В Аргамакове я проработал до середины лета.

Летом 42-го начались бои на Волге. Стали плохо снабжать горючим - тракторным керосином.

В один из таких простоев, я из Аргамакова отправился к матери, которая жила в это время в Щепотьеве и следом получил приказ - перевод в Щепотьевскую бригаду, на трактор СТЗ, старшим трактористом.

Трактор это громко сказано. Когда мы с моей напарницей - Катей Копковой, бывшей чуть постарше меня, пришли на поляну, где он стоял,  мы чуть не заплакали.

Теперь бы это был классный металлолом.

На раме,  называемой в обиходе - колодой, стоял радиатор и блок цилиндров.
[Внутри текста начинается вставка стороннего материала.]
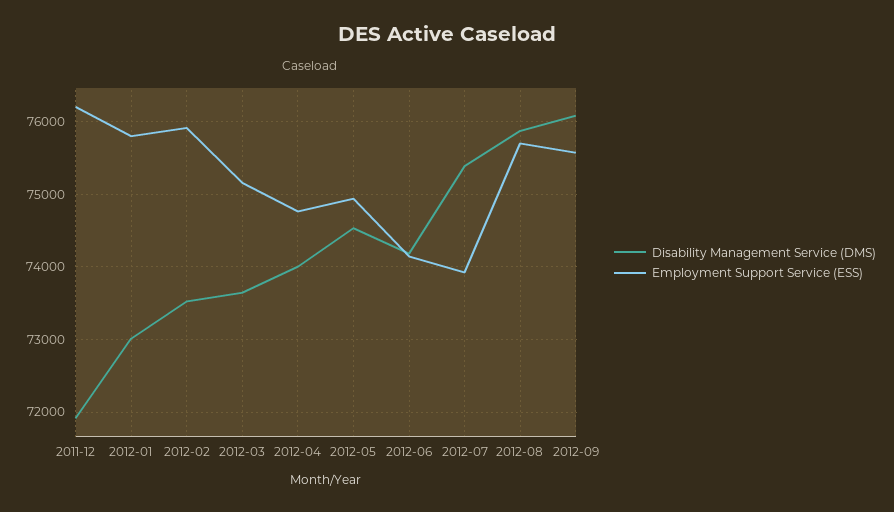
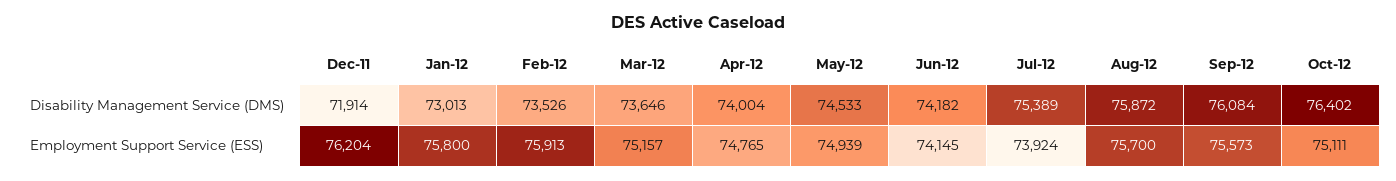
Disability Management Service (DMS), Oct-12: none -> 76402
Employment Support Service (ESS), Oct-12: none -> 75111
Слава богу, что еще к раме были приделаны два маленьких и два больших колеса.

Все остальное, в том числе, и головка цилиндров,  и  немаленькая коробка скоростей в разобранном виде, и все мелкие детали валялись на этой самой поляне.

Так называемой поршневой группы, -  комплекта из четырех гильз цилиндров, поршней и шатунов, - вообще не было.

Бригада к этому времени  перебралась на другое далекое поле.

Мы  должны были это сделать, собрать весь этот трактор одни. Видно на нас махнули рукой и не надеялись, что у нас что - то получится.

И принялись за это дело два маленьких, с позволенья сказать, тракториста. 

Собирать и разбирать этот трактор пришлось  по - многу раз. В один раз у нас не получалось.

Как мы все - таки это сделали, я теперь совсем не понимаю. Этот  наш молодой напор сделал свое дело - в нас поверили.

Я съездил в МТС и раздобыл-таки поршневую группу, запрессовал в блок гильзы, поставил поршни, пришабрил вкладыши шатунных подшипников, и поставили их, притерли клапаны головки цилиндров, и я собрал ее.

Всему этому я научился еще раньше, во время ремонта тракторов в бригаде. А было это аж в 40-м году.

Но не все шло хорошо.

Как большую драгоценность в МТС дали мне деталь коробки скоростей - хвостовик - вал с конической шестеренкой на конце.

И надо же было, - я его испортил. Стал запрессовывать, по неопытности стукнул в торец молотком, и сбил резьбу.

Последними словами ругал меня механик МТС  Матюшин - заика, никогда не употреблявший матерных слов, но от этого мне  было не легче.

"Свалились, нга, на мою, нга, голову, нга, -  выговаривал он мне, - сопляки, нга. Вот, нга, и няньчись, нга, с ними".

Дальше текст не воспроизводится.